From 1661 on, the trios and dances he wrote for the court were promptly published. As early as 1653, Louis XIV made him director of his personal violin orchestra, known as the Petits Violons ("Little Violins"), which was proving to be open to Lully's innovations, as contrasted with the Twenty-Four Violins or Grands Violons ("Great Violins"), who only slowly were abandoning the polyphony and divisions of past decades. When he became surintendant de la musique de la chambre du roi in 1661, the Great Violins also came under Lully's control. He relied mainly on the Little Violins for court ballets.
Lully's collaboration with the playwright Molière began with Les Fâcheux [fr] in 1661, when Lully provided a single sung courante, added after the work's premiere at Nicolas Fouquet's sumptuous chateau of Vaux-le-Vicomte. Their collaboration began in earnest in 1664 with Le Mariage forcé. More collaborations followed, some of them conceived for fetes at the royal court, and others taking the form of incidental music (intermèdes) for plays performed at command performances at court and also in Molière's Parisian theater.

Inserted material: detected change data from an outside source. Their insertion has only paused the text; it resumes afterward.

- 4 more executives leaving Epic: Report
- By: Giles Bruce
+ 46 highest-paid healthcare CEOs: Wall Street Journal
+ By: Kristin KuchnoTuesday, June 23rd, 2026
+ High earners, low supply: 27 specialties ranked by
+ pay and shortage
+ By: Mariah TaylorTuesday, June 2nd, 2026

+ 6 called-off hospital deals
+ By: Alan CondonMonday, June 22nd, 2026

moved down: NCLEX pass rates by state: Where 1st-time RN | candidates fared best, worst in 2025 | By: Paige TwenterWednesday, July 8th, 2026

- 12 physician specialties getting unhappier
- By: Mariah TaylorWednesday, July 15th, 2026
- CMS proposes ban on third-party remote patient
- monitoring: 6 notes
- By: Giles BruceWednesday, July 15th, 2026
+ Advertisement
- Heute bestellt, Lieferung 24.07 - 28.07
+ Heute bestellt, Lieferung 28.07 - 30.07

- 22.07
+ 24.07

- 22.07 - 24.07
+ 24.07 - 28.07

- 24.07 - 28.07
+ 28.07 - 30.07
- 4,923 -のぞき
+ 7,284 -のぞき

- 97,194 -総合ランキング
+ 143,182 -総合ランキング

Intermèdes became part of a new genre, the comédie-ballet, in 1661, when Molière described them as "ornaments which have been mixed with the comedy" in his preface to Les Fâcheux [fr]. "Also, to avoid breaking the thread of the piece by these interludes, it was deemed advisable to weave the ballet in the best manner one could into the subject, and make but one thing of it and the play." The music for the premiere of Les Fâcheux was composed by Pierre Beauchamp, but Lully later provided a sung courante for act 1, scene 3. With Le Mariage forcé [fr] and La Princesse d'Élide [fr] (1664), intermèdes by Lully began to appear regularly in Molière's plays: for those performances there were six intermèdes, two at the beginning and two at the end, and one between each of the three acts. Lully's intermèdes reached their apogee in 1670–1671, with the elaborate incidental music he composed for Le Bourgeois gentilhomme and Psyché. After his break with Molière, Lully turned to opera; but he collaborated with Jean Racine for a fete at Sceaux in 1685, and with Campistron for an entertainment at Anet in 1686.